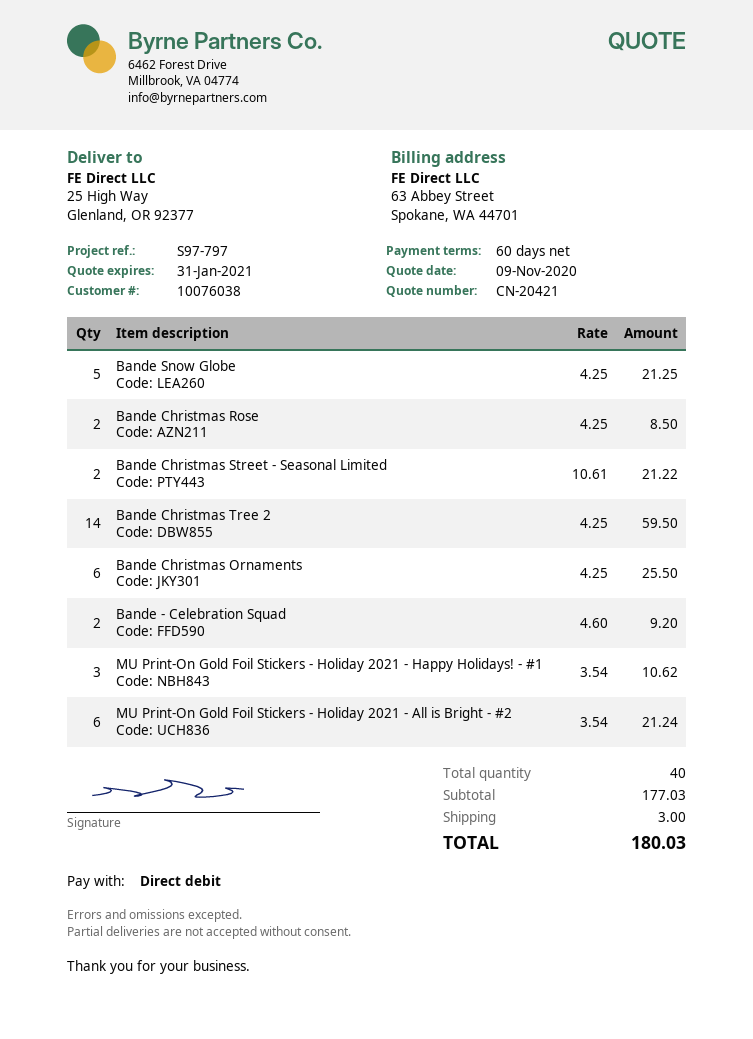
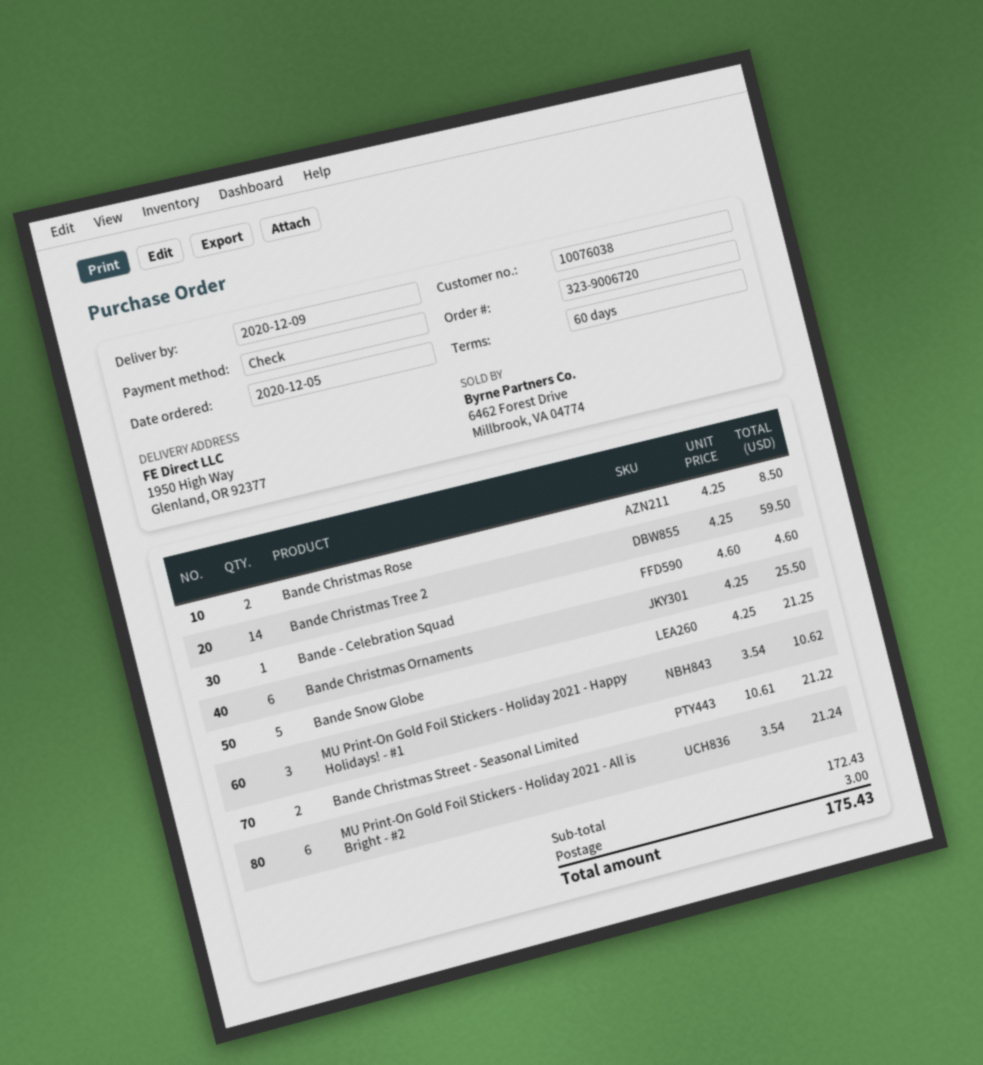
payment method: direct debit -> cheque
ship to: 25 High Way, Glenland, OR 92377 -> 1950 High Way, Glenland, OR 92377
Bande - Celebration Squad: 2 x 4.60 = 9.20 -> 1 x 4.60 = 4.60
subtotal: 177.03 -> 172.43
total: 180.03 -> 175.43

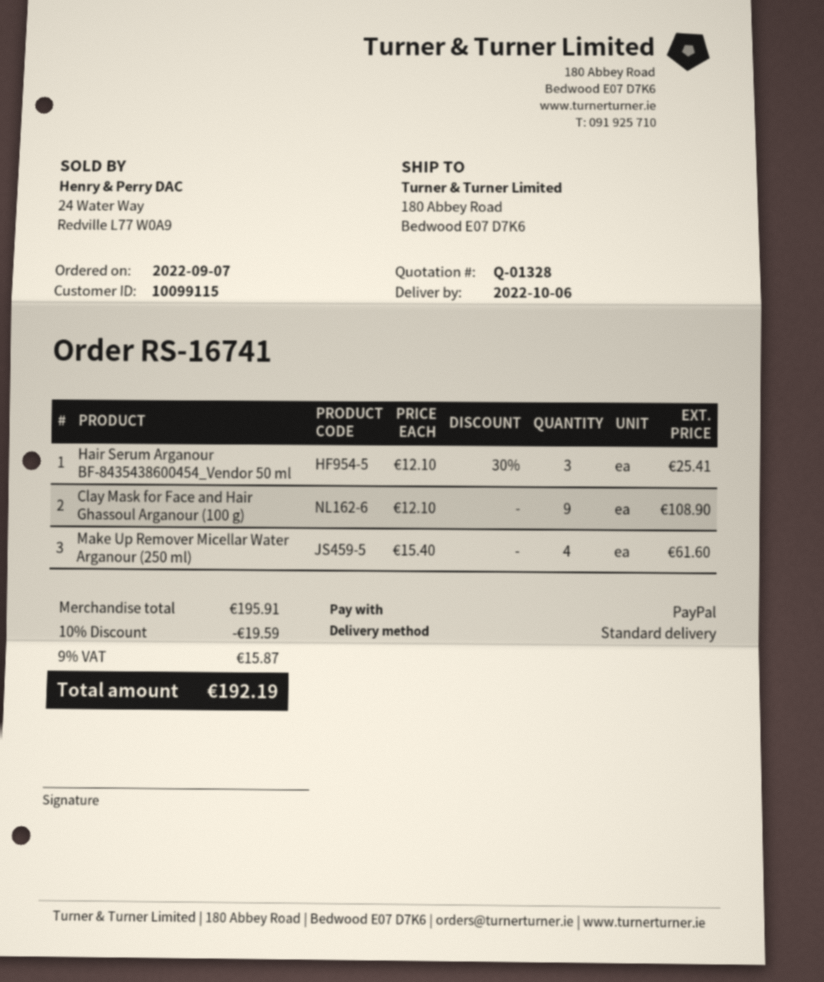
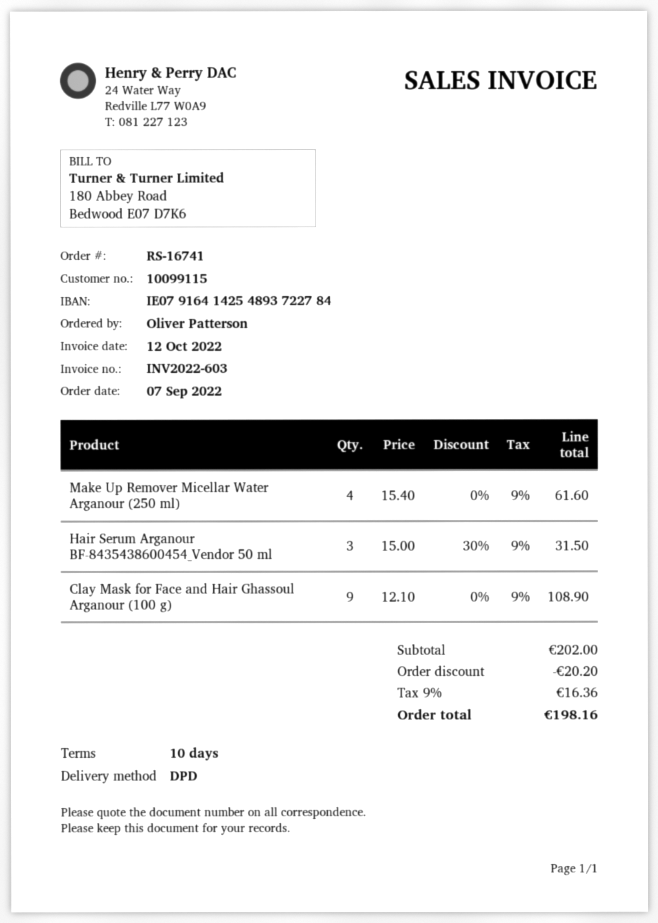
shipping method: standard -> DPD
Hair Serum Arganour BF-8435438600454_Vendor 50 ml: 3 x 12.10 - 30% = 25.41 -> 3 x 15.00 - 30% = 31.50
subtotal: 195.91 -> 202.00
discount: 19.59 -> 20.20
tax: 9% = 15.87 -> 9% = 16.36
total: 192.19 -> 198.16

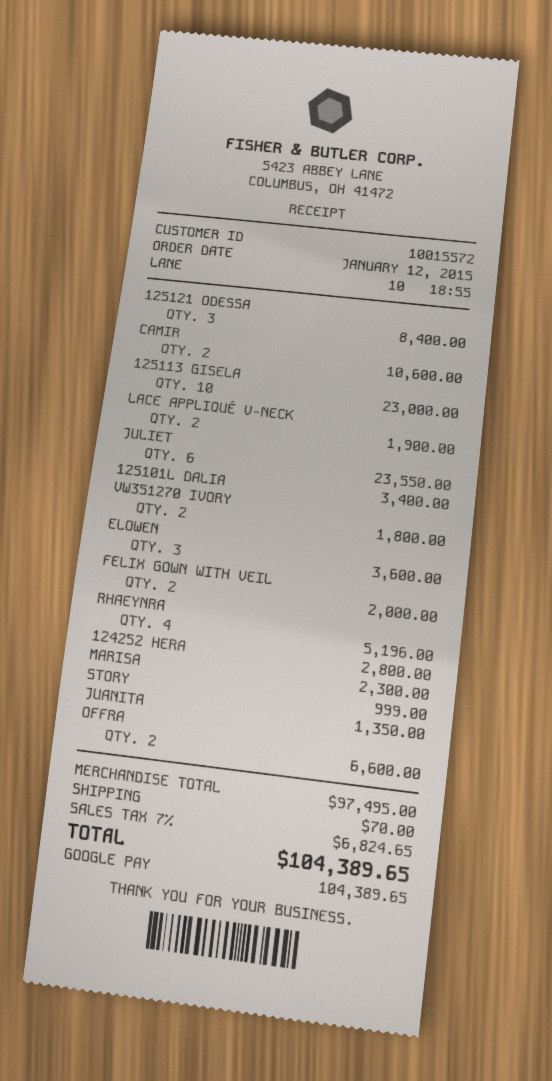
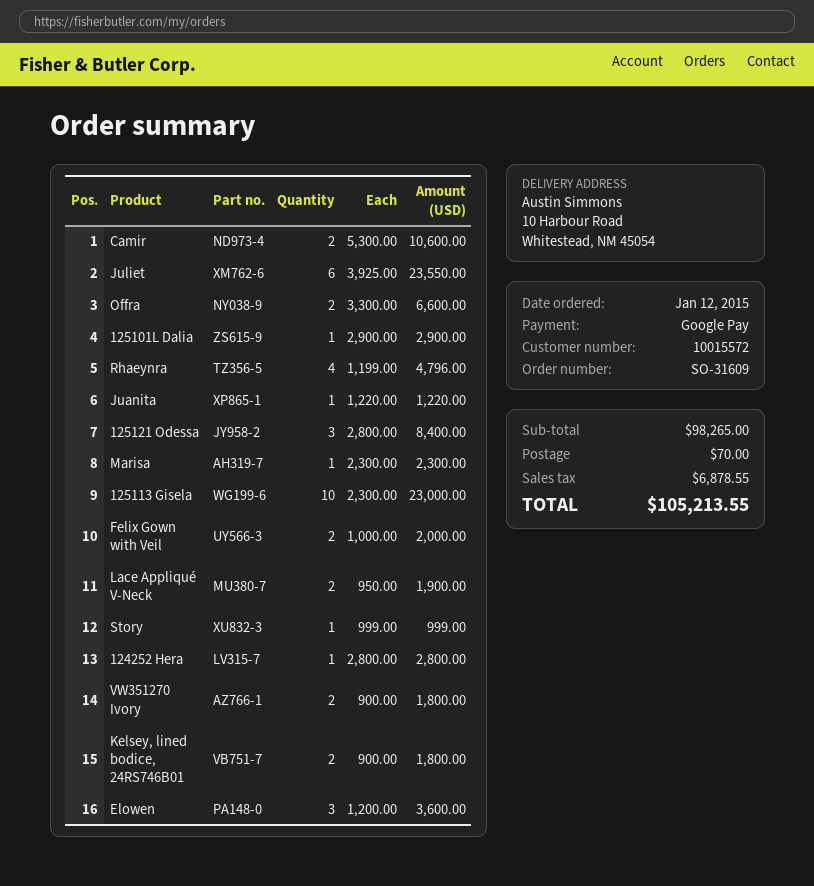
125101L DALIA: 1 for 3400.00 -> 1 for 2900.00
RHAEYNRA: 4 for 5196.00 -> 4 for 4796.00
JUANITA: 1 for 1350.00 -> 1 for 1220.00
Kelsey, lined bodice, 24RS746B01: none -> 2 for 1800.00
subtotal: 97495.00 -> 98265.00
tax: 6824.65 -> 6878.55
total: 104389.65 -> 105213.55

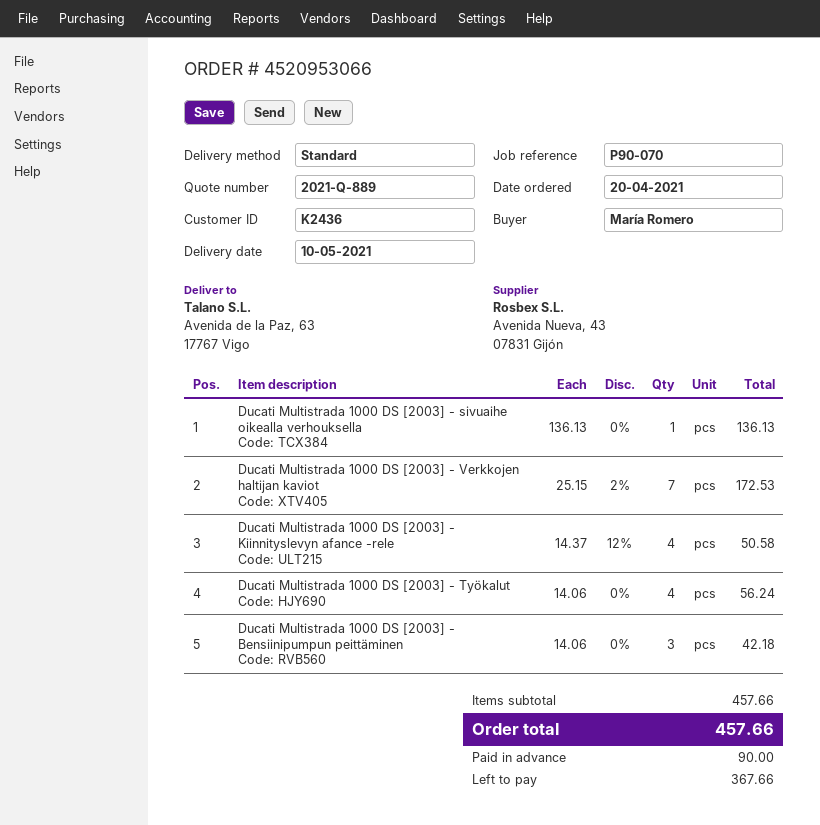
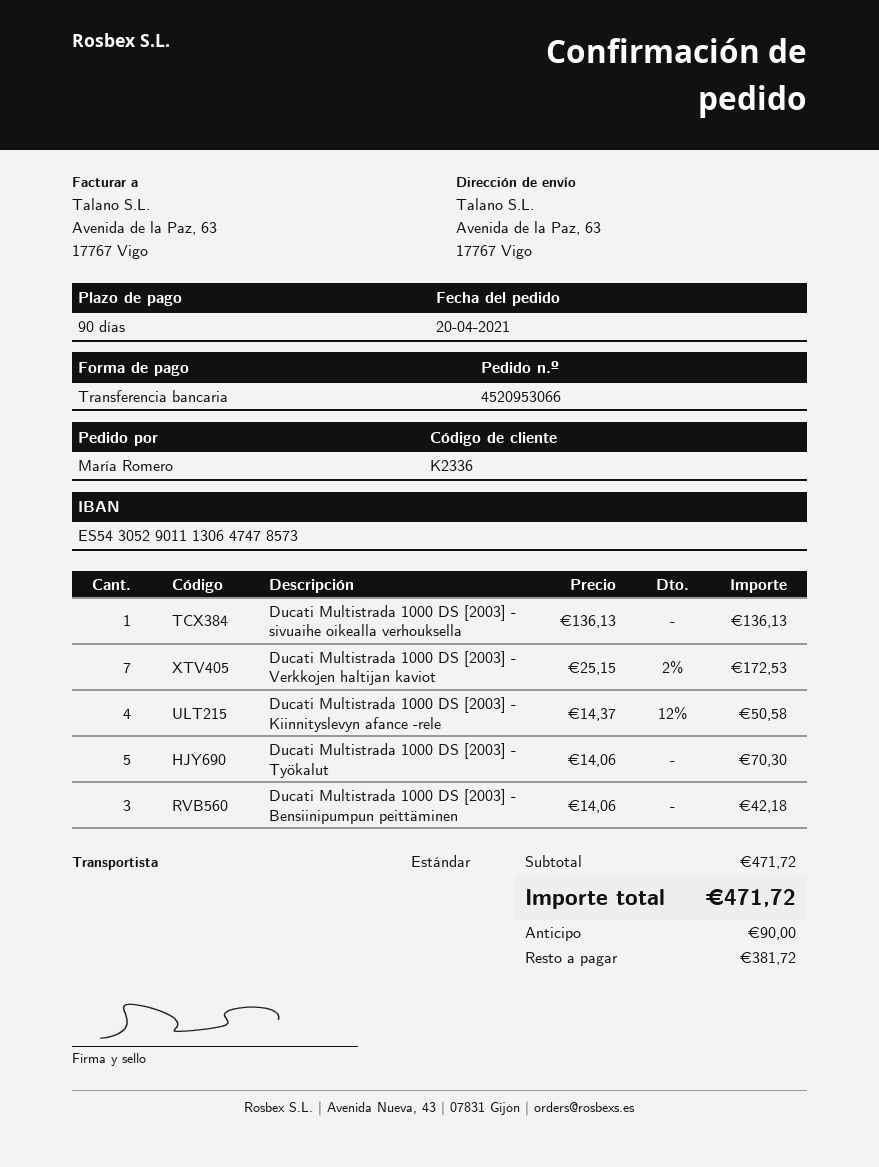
customer number: K2436 -> K2336
Ducati Multistrada 1000 DS [2003] - Työkalut: 4 x 14.06 = 56.24 -> 5 x 14.06 = 70.30
subtotal: 457.66 -> 471.72
total: 457.66 -> 471.72
balance: 367.66 -> 381.72

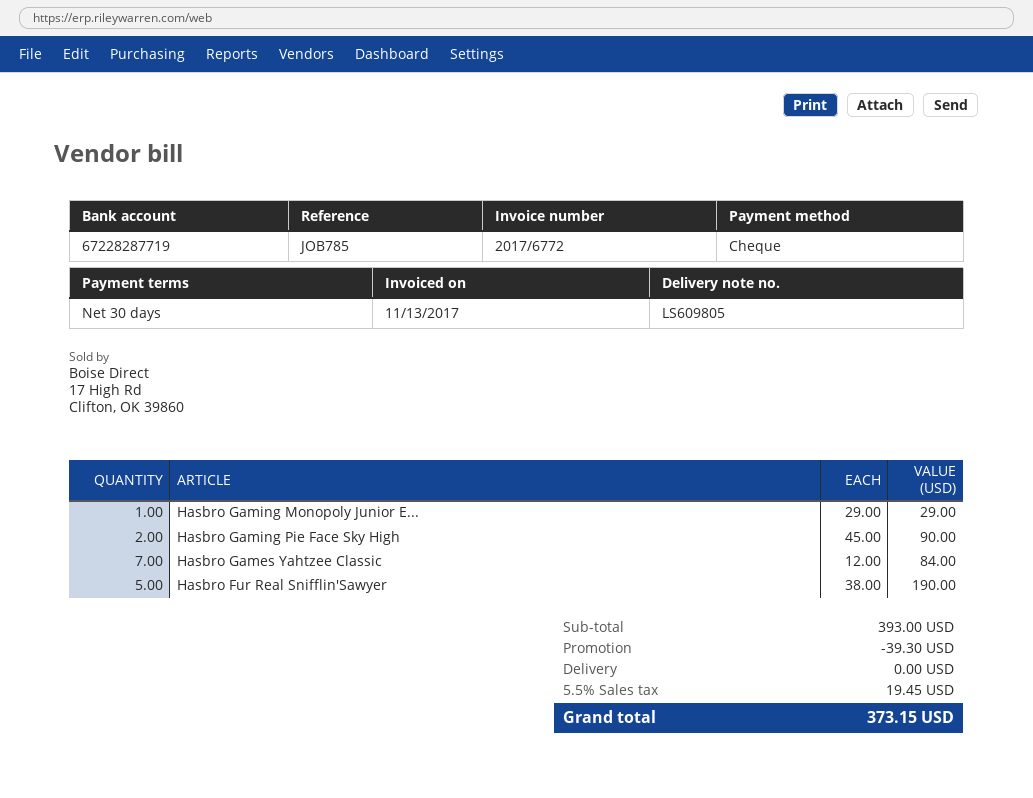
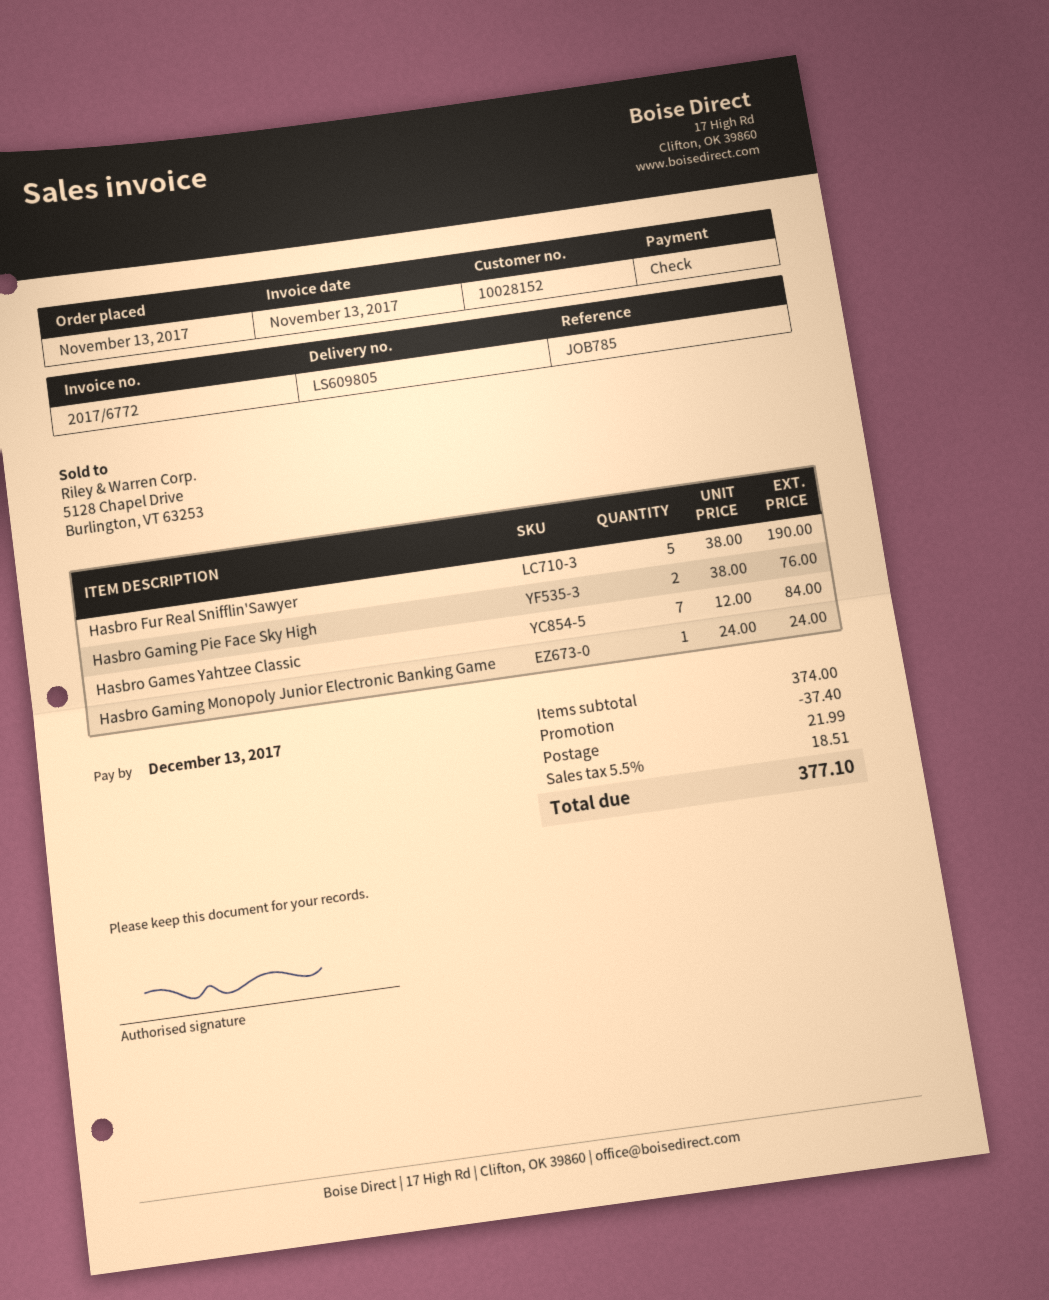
Hasbro Gaming Monopoly Junior E...: 1 x 29.00 = 29.00 -> 1 x 24.00 = 24.00
Hasbro Gaming Pie Face Sky High: 2 x 45.00 = 90.00 -> 2 x 38.00 = 76.00
subtotal: 393.00 -> 374.00
discount: 39.30 -> 37.40
shipping: 0.00 -> 21.99
tax: 5.5% = 19.45 -> 5.5% = 18.51
total: 373.15 -> 377.10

================================

What is expected:
Could you set down every entry again exactly as written, leaving out any pictures?

Answer box:
payment method: direct debit -> cheque
ship to: 25 High Way, Glenland, OR 92377 -> 1950 High Way, Glenland, OR 92377
Bande - Celebration Squad: 2 x 4.60 = 9.20 -> 1 x 4.60 = 4.60
subtotal: 177.03 -> 172.43
total: 180.03 -> 175.43

shipping method: standard -> DPD
Hair Serum Arganour BF-8435438600454_Vendor 50 ml: 3 x 12.10 - 30% = 25.41 -> 3 x 15.00 - 30% = 31.50
subtotal: 195.91 -> 202.00
discount: 19.59 -> 20.20
tax: 9% = 15.87 -> 9% = 16.36
total: 192.19 -> 198.16

125101L DALIA: 1 for 3400.00 -> 1 for 2900.00
RHAEYNRA: 4 for 5196.00 -> 4 for 4796.00
JUANITA: 1 for 1350.00 -> 1 for 1220.00
Kelsey, lined bodice, 24RS746B01: none -> 2 for 1800.00
subtotal: 97495.00 -> 98265.00
tax: 6824.65 -> 6878.55
total: 104389.65 -> 105213.55

customer number: K2436 -> K2336
Ducati Multistrada 1000 DS [2003] - Työkalut: 4 x 14.06 = 56.24 -> 5 x 14.06 = 70.30
subtotal: 457.66 -> 471.72
total: 457.66 -> 471.72
balance: 367.66 -> 381.72

Hasbro Gaming Monopoly Junior E...: 1 x 29.00 = 29.00 -> 1 x 24.00 = 24.00
Hasbro Gaming Pie Face Sky High: 2 x 45.00 = 90.00 -> 2 x 38.00 = 76.00
subtotal: 393.00 -> 374.00
discount: 39.30 -> 37.40
shipping: 0.00 -> 21.99
tax: 5.5% = 19.45 -> 5.5% = 18.51
total: 373.15 -> 377.10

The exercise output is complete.